*** Data shown ***

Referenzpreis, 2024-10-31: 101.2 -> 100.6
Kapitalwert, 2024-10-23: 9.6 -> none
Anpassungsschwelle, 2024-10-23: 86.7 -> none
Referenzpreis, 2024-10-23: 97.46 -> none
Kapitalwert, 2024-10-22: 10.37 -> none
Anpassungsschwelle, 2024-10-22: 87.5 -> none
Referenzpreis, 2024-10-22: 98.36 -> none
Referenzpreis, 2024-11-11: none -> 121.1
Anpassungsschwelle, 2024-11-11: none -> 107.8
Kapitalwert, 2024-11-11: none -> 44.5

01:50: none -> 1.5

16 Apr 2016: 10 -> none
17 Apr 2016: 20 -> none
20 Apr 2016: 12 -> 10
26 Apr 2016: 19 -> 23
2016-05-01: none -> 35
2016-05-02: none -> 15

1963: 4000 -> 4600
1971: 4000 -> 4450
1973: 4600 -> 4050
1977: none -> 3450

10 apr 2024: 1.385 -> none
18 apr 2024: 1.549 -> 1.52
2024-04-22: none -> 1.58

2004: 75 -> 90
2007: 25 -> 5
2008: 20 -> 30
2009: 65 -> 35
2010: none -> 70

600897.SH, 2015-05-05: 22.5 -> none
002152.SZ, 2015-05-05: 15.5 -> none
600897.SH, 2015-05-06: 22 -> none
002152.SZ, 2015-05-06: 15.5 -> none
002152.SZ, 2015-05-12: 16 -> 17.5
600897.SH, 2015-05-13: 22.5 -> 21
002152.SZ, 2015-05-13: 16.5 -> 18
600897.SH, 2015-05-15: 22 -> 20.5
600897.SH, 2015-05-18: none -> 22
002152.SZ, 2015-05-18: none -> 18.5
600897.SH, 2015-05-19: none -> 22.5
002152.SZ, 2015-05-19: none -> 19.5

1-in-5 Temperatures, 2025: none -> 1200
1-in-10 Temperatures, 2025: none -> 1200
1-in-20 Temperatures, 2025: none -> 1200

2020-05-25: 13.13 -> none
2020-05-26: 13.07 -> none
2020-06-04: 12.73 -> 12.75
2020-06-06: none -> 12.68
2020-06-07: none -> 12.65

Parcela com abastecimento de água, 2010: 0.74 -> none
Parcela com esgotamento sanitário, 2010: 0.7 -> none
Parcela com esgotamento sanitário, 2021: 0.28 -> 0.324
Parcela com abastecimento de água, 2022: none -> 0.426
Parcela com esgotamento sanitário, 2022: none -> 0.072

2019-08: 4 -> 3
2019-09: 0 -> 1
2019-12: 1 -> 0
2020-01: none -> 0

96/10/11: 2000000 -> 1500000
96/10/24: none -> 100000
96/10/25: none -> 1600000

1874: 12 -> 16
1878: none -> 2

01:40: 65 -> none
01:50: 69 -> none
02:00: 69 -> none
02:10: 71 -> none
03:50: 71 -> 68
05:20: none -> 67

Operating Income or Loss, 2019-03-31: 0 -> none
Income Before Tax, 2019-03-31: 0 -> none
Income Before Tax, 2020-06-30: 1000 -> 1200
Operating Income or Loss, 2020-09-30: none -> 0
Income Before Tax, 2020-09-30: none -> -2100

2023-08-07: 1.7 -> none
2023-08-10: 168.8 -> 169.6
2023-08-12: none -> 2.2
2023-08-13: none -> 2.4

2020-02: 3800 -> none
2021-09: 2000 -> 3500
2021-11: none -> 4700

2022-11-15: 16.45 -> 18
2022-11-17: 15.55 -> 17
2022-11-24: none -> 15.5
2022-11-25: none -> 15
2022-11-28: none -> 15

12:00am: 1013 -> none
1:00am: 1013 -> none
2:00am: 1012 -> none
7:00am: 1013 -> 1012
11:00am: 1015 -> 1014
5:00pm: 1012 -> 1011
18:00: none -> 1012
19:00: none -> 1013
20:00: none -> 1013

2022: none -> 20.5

***

*Exercise brief*:
The sole response should be the count of lines in the material holding the string "Temperatures".

*Answer to the problem*:
3